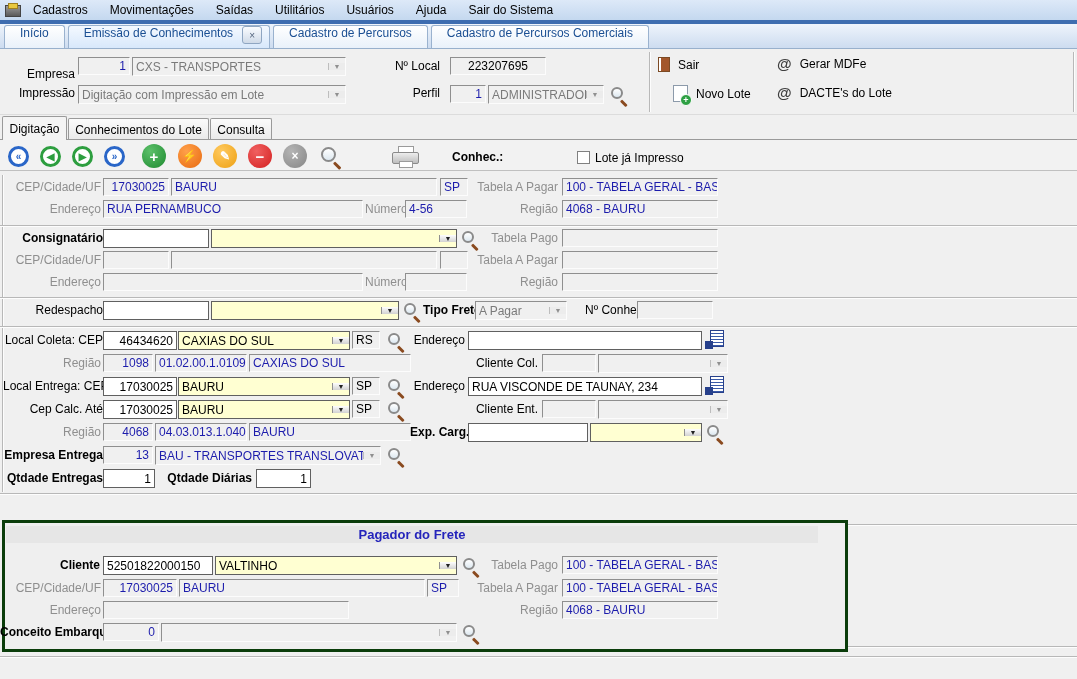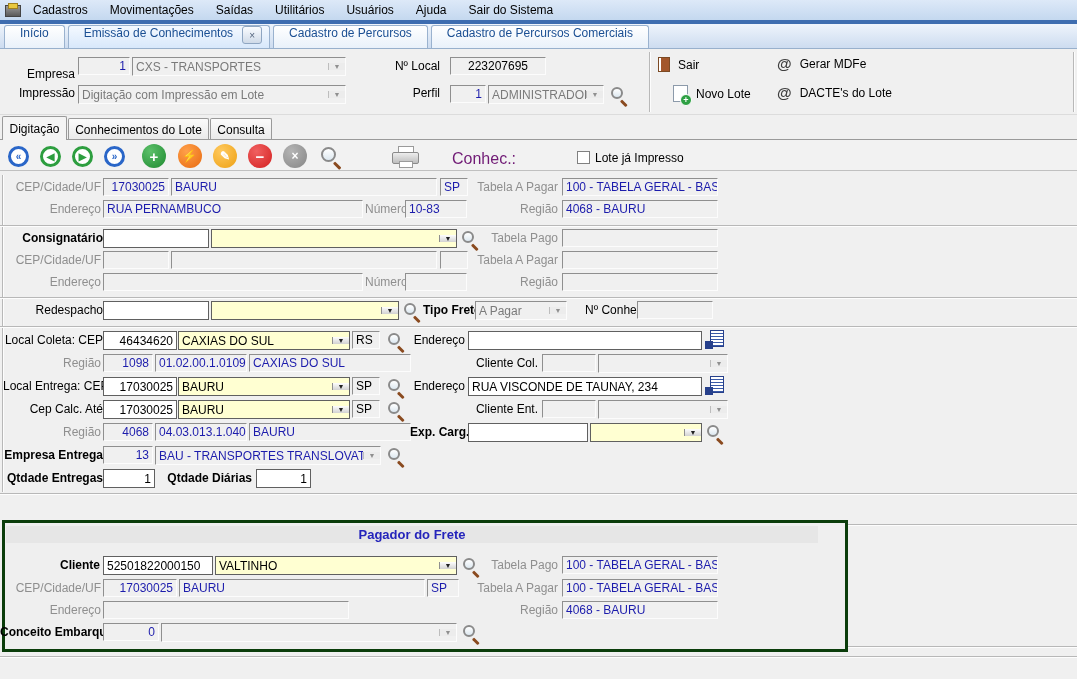--- a/index.html
+++ b/index.html
@@ -89,21 +89,21 @@
   .act.cancel{background:radial-gradient(circle at 35% 30%,#b4b4b4,#868686);font-size:12px;}
   .bigmag{position:absolute;width:20px;height:20px;}
   .bigmag::before{content:"";position:absolute;left:1px;top:1px;width:11px;height:11px;border:2px solid #8a8a8a;
                   border-radius:50%;background:linear-gradient(#ffffff,#dde8f0);}
   .bigmag::after{content:"";position:absolute;left:14px;top:15px;width:9px;height:3px;background:#8a4a1f;
                  border-radius:1px;transform:rotate(45deg);transform-origin:0 50%;}
   .printer{position:absolute;width:27px;height:22px;}
   .printer .p-top{position:absolute;left:6px;top:0;width:14px;height:7px;background:#fff;border:1px solid #9a9a9a;}
   .printer .p-body{position:absolute;left:0;top:6px;width:25px;height:10px;background:linear-gradient(#ededed,#bdbdbd);border:1px solid #8a8a8a;border-radius:2px;}
   .printer .p-slot{position:absolute;left:7px;top:15px;width:12px;height:5px;background:#fff;border:1px solid #9a9a9a;}
-  .conhec{position:absolute;color:#701a75;font-weight:normal;font-size:16px;}
+  .conhec{position:absolute;color:#000000;font-weight:bold;font-size:12px;}
   .chk{position:absolute;width:13px;height:13px;background:#fff;border:1px solid #808080;box-sizing:border-box;}
   
   .pbox{position:absolute;left:2px;top:520px;width:846px;height:132px;border:3px solid #0b3d0b;background:#efefef;box-sizing:border-box;}
   .pstrip{position:absolute;left:6px;top:526px;width:812px;height:17px;background:#e6e6e6;display:flex;align-items:center;justify-content:center;}
   .ptitle{color:#2424bb;font-weight:bold;font-size:13px;}
 </style>
 </head>
 <body>
 
 <div class="screen">
@@ -216,21 +216,21 @@
   <div class="lbl" style="left:5px;top:181px;width:96px;">CEP/Cidade/UF</div>
   <div class="fld r" style="left:103px;top:178px;width:66px;">17030025</div>
   <div class="fld" style="left:171px;top:178px;width:266px;">BAURU</div>
   <div class="fld" style="left:440px;top:178px;width:28px;">SP</div>
   <div class="lbl" style="left:462px;top:181px;width:96px;">Tabela A Pagar</div>
   <div class="fld" style="left:562px;top:178px;width:156px;">100 - TABELA GERAL - BASE TI</div>
 
   <div class="lbl" style="left:5px;top:203px;width:96px;">Endereço</div>
   <div class="fld" style="left:103px;top:200px;width:260px;">RUA PERNAMBUCO</div>
   <div class="lbl" style="left:365px;top:203px;width:38px;">Número</div>
-  <div class="fld" style="left:405px;top:200px;width:62px;">10-83</div>
+  <div class="fld" style="left:405px;top:200px;width:62px;">4-56</div>
   <div class="lbl" style="left:462px;top:203px;width:96px;">Região</div>
   <div class="fld" style="left:562px;top:200px;width:156px;">4068 - BAURU</div>
 
   <div class="groove" style="left:0;top:225px;width:1077px;"></div>
 
   <div class="lbl b" style="left:3px;top:232px;width:100px;">Consignatário</div>
   <div class="inp" style="left:103px;top:229px;width:106px;"></div>
   <div class="combo" style="left:211px;top:229px;width:246px;">
     <span class="txt"></span>
       <span class="carrow">▼</span>

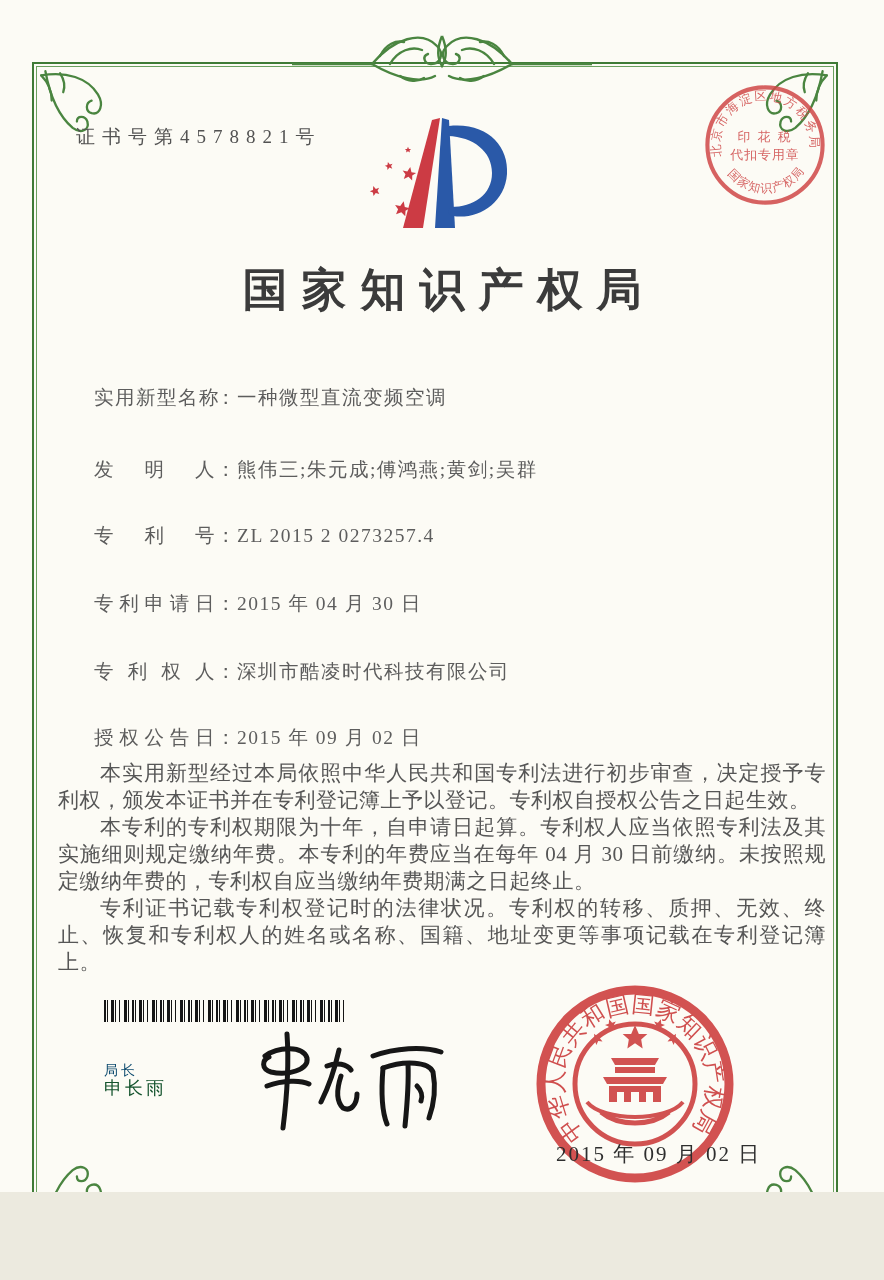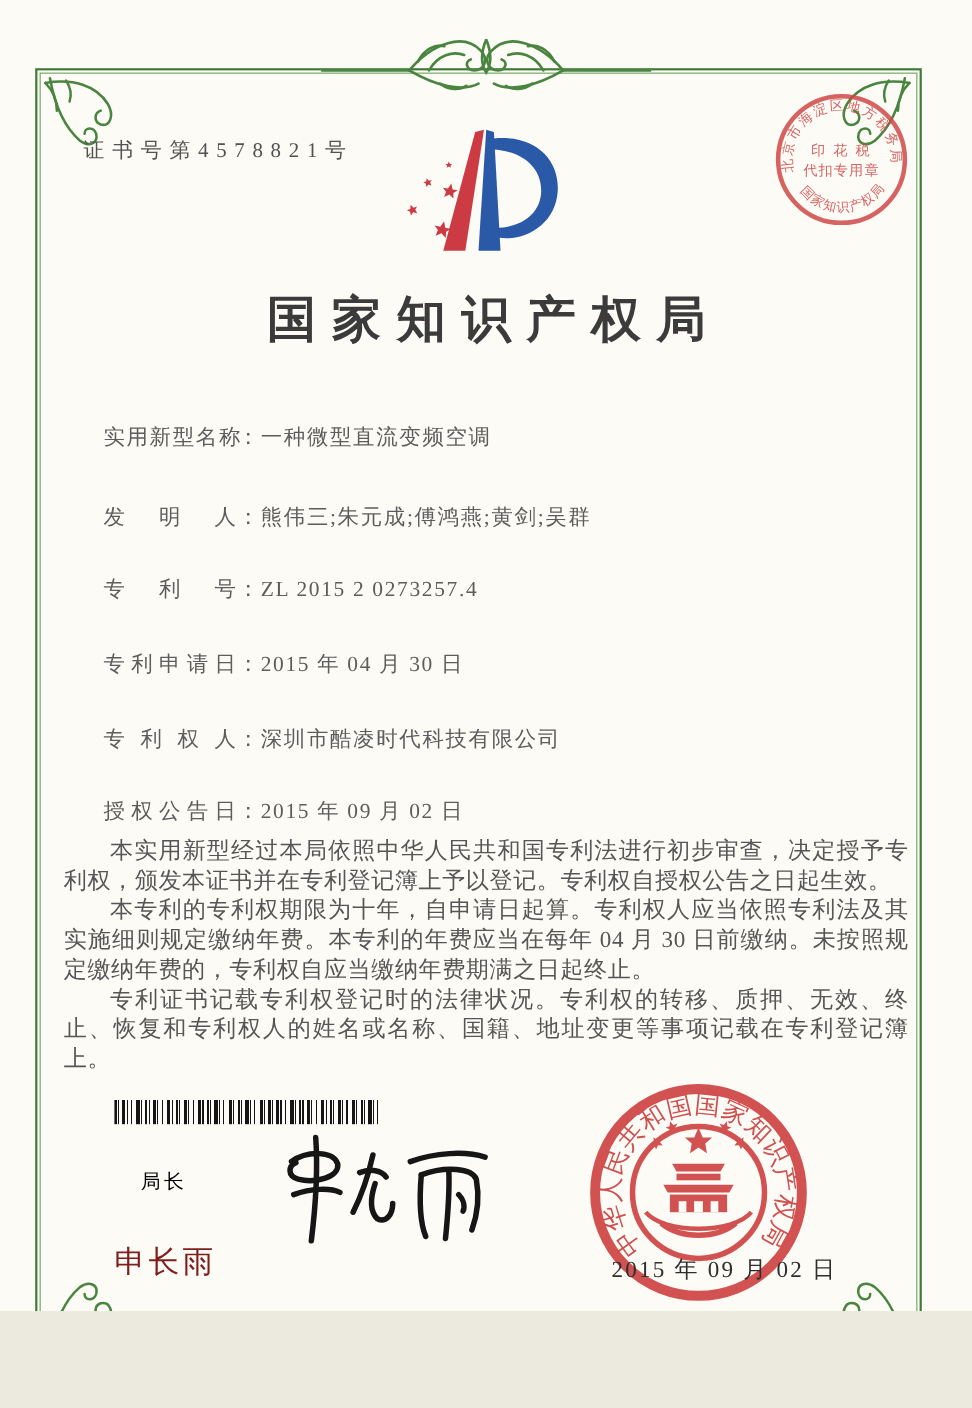--- a/index.html
+++ b/index.html
@@ -26,22 +26,22 @@
   .r0{top:384px}.r1{top:456px}.r2{top:522px}.r3{top:590px}.r4{top:658px}.r5{top:724px}
   .paras{position:absolute;left:58px;top:760px;width:768px;font-size:21px;line-height:27px;
          color:#565656;text-align:justify;letter-spacing:.5px;}
   .paras p{margin:0;text-indent:2em;}
   .barcode{position:absolute;left:104px;top:1000px;width:240px;height:22px;
     background-image:repeating-linear-gradient(90deg,
       #151515 0 2px,transparent 2px 3px,#151515 3px 4px,transparent 4px 7px,
       #151515 7px 10px,transparent 10px 11px,#151515 11px 12px,transparent 12px 15px,
       #151515 15px 16px,transparent 16px 20px,#151515 20px 23px,transparent 23px 24px,
       #151515 24px 25px,transparent 25px 28px);}
-  .signer-title{position:absolute;left:104px;top:1062px;font-size:18px;letter-spacing:3px;color:#000000;margin-left:24px;}
-  .signer-name{position:absolute;left:104px;top:1128px;font-size:28px;letter-spacing:3px;color:#7f1d1d;}
+  .signer-title{position:absolute;left:104px;top:1062px;font-size:14px;letter-spacing:3px;color:#0c4a6e;}
+  .signer-name{position:absolute;left:104px;top:1076px;font-size:18px;letter-spacing:3px;color:#14532d;}
   .signature{position:absolute;left:235px;top:1024px;width:240px;height:128px;}
   .seal-office{position:absolute;left:523px;top:972px;width:224px;height:224px;opacity:.9;}
   .seal-date{position:absolute;left:556px;top:1140px;font-size:21px;letter-spacing:2px;color:#2e2e2e;z-index:3;}
   .seal-tax{position:absolute;left:693px;top:73px;width:144px;height:144px;opacity:.85;}
   .footer{position:absolute;left:0;top:1196px;width:100%;text-align:center;font-size:16.5px;
           letter-spacing:3px;color:#0369a1;}
   svg text{font-family:"Liberation Serif","DejaVu Serif",serif;}
 </style>
 </head>
 <body>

Exercise requirements = Exactly how many lines of the records hold "spacing"? Give the number without any words.

Answer to the problem = 7